We're in Houston for the NCAA Tourney and got an advance look at the city's new downtown centerpiece, Discovery Green.

The park, which opens April 13, is across the street from the Convention Center and the Hilton - Americas. Although it is still lined on two sides with surface parking lots, that land is expected to be developed soon.

Designed by Hargreaves Associates, Discovery Green includes a very cool new restaurant, The Grove, along with a second, more casual dining option. There is a modest bandstand with a lovely sloped green lawn facing it. A set of formal gardens in the style of a Mexican piazza, a putting green, dog run, children's playground, interactive fountains, a lake (that in winter converts to an ice rink) are some of the parks other features. But the park's most pleasing feature be the simple, but powerful walkway lined with mature live oaks. Sometimes, simple really is better.

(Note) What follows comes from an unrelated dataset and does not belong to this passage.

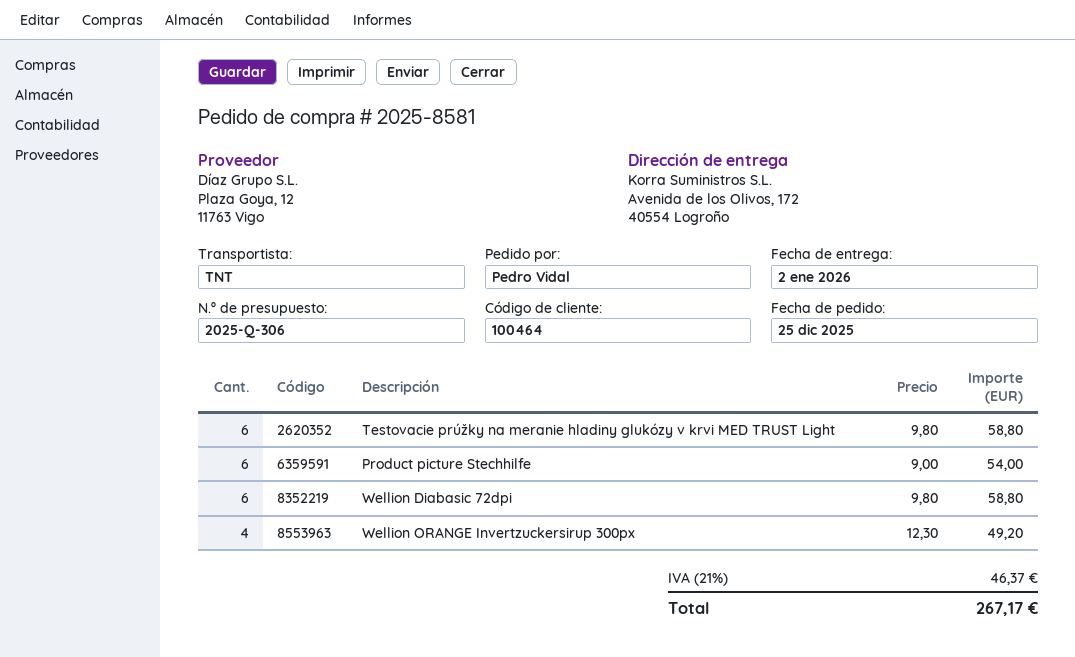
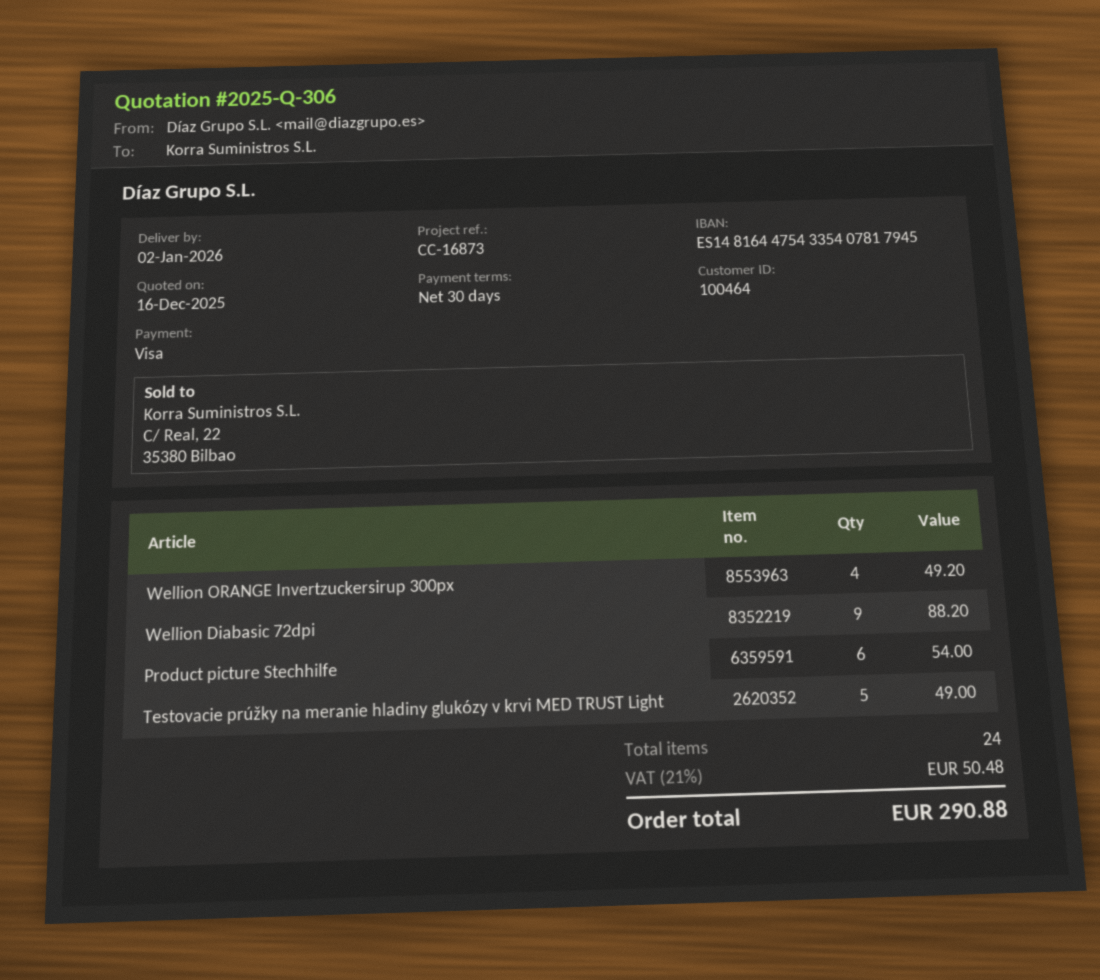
Testovacie prúžky na meranie hladiny glukózy v krvi MED TRUST Light: 6 for 58.80 -> 5 for 49.00
Wellion Diabasic 72dpi: 6 for 58.80 -> 9 for 88.20
tax: 21% = 46.37 -> 21% = 50.48
total: 267.17 -> 290.88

We've been getting around Houston without a car or cab. A bit of web research produced a public bus schedule to get us from the airport to downtown. There's nothing "express" about it, but it cost $1 and and an hour vs. $60 and 35 minutes by cab. The metro rail is nice (although land alongside it is curiously undeveloped and underdeveloped). It runs fairly frequently, and it has added badly needed green in downtown and throughout the corridor. Soon the single north-south rail line will be joined by five more that the city has committed to build.

We hiked to the Menil Collection from the Museum District stop along an unlikely and fairly bleak corridor. But the trip was worth it to see not only the collection but the building, designed by a joint venture of Renzo Piano/Building Workshop, Genoa, Italy and Richard Fitzgerald & Partners, Houston.

We also visited Contemporary Arts Museum Houston to see Design Life Now: National Design Triennial. But what really grabbed my attention was the exhibition of photographs by Dawoud Bey. His Class Pictures collection, portraits of teens, is mesmerizing.